Pull out every line with the word "High高度" from the entries below.

================

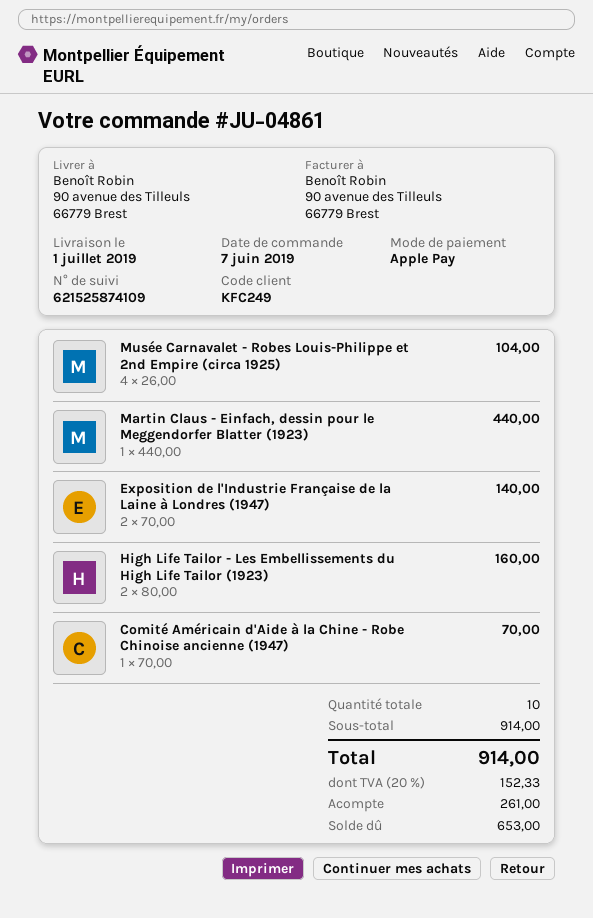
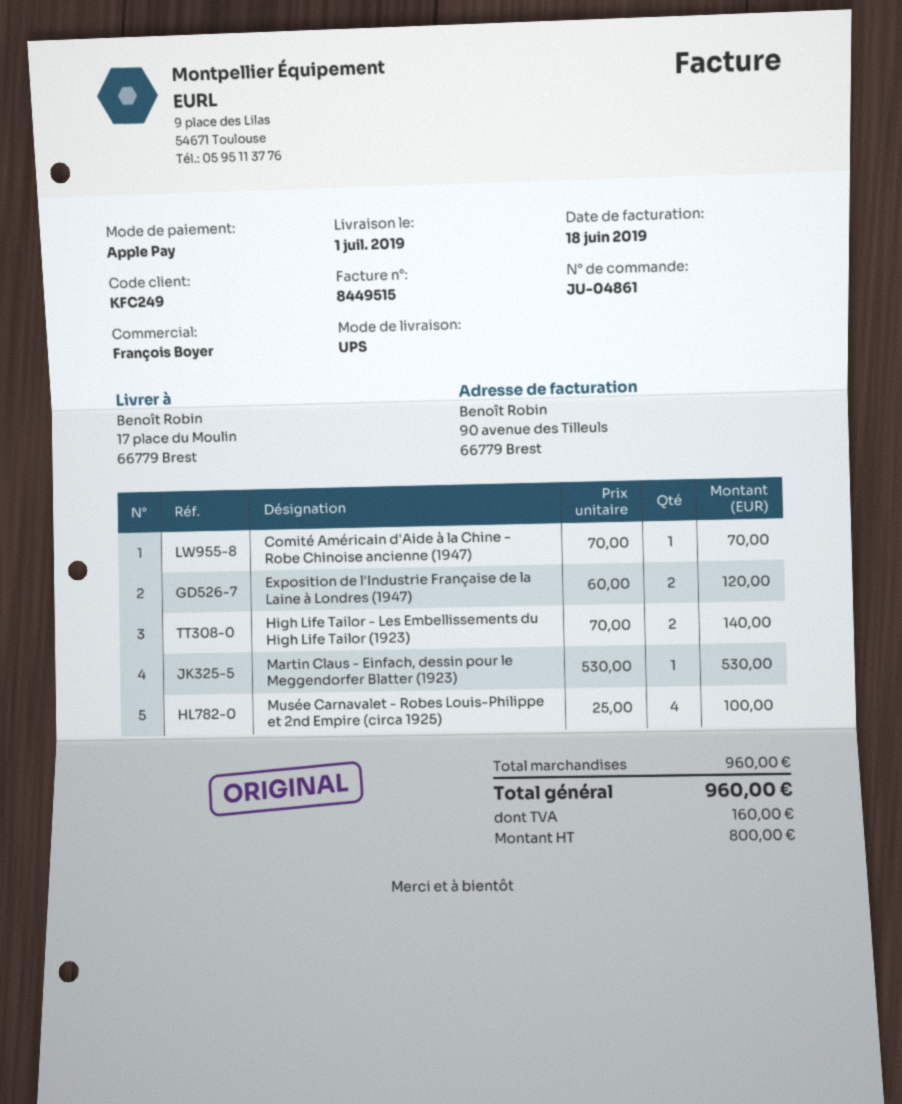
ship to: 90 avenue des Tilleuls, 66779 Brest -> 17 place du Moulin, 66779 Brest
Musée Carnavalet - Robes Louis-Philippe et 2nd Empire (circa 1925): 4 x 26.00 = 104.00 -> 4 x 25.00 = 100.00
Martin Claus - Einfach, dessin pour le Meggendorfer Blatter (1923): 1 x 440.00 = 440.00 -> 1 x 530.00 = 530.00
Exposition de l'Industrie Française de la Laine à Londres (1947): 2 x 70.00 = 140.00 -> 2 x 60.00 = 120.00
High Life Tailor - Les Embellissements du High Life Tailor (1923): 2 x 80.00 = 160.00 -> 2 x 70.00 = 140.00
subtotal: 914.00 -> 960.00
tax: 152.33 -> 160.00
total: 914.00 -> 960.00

================

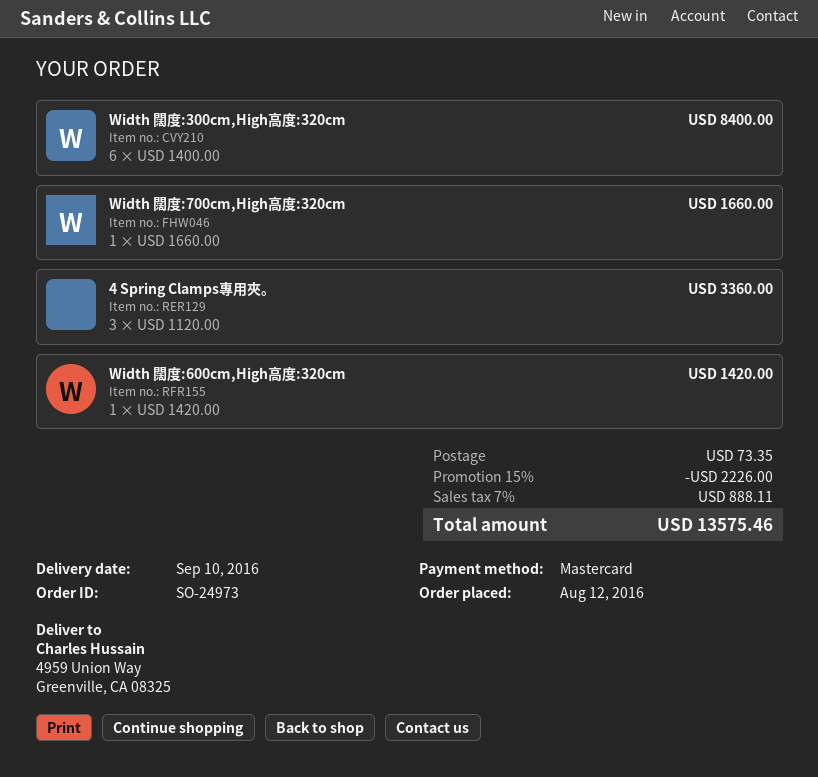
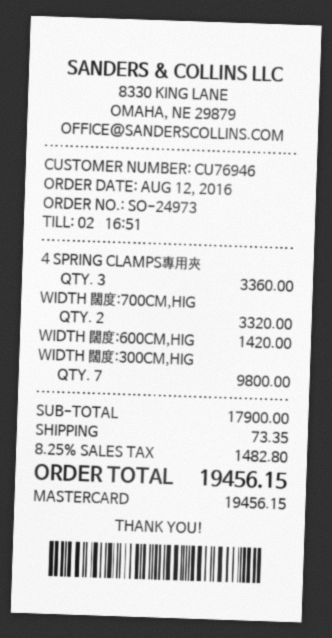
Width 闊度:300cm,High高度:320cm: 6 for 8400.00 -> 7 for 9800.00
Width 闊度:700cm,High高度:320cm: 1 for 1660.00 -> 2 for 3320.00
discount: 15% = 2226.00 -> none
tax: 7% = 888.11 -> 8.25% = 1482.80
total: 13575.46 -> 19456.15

================

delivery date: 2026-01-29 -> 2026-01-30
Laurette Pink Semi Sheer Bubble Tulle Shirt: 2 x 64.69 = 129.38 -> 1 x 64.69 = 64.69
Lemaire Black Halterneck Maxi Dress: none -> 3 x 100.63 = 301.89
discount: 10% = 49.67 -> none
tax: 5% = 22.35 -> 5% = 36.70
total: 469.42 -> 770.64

================

*TASK RESPONSE*:
Width 闊度:300cm,High高度:320cm: 6 for 8400.00 -> 7 for 9800.00
Width 闊度:700cm,High高度:320cm: 1 for 1660.00 -> 2 for 3320.00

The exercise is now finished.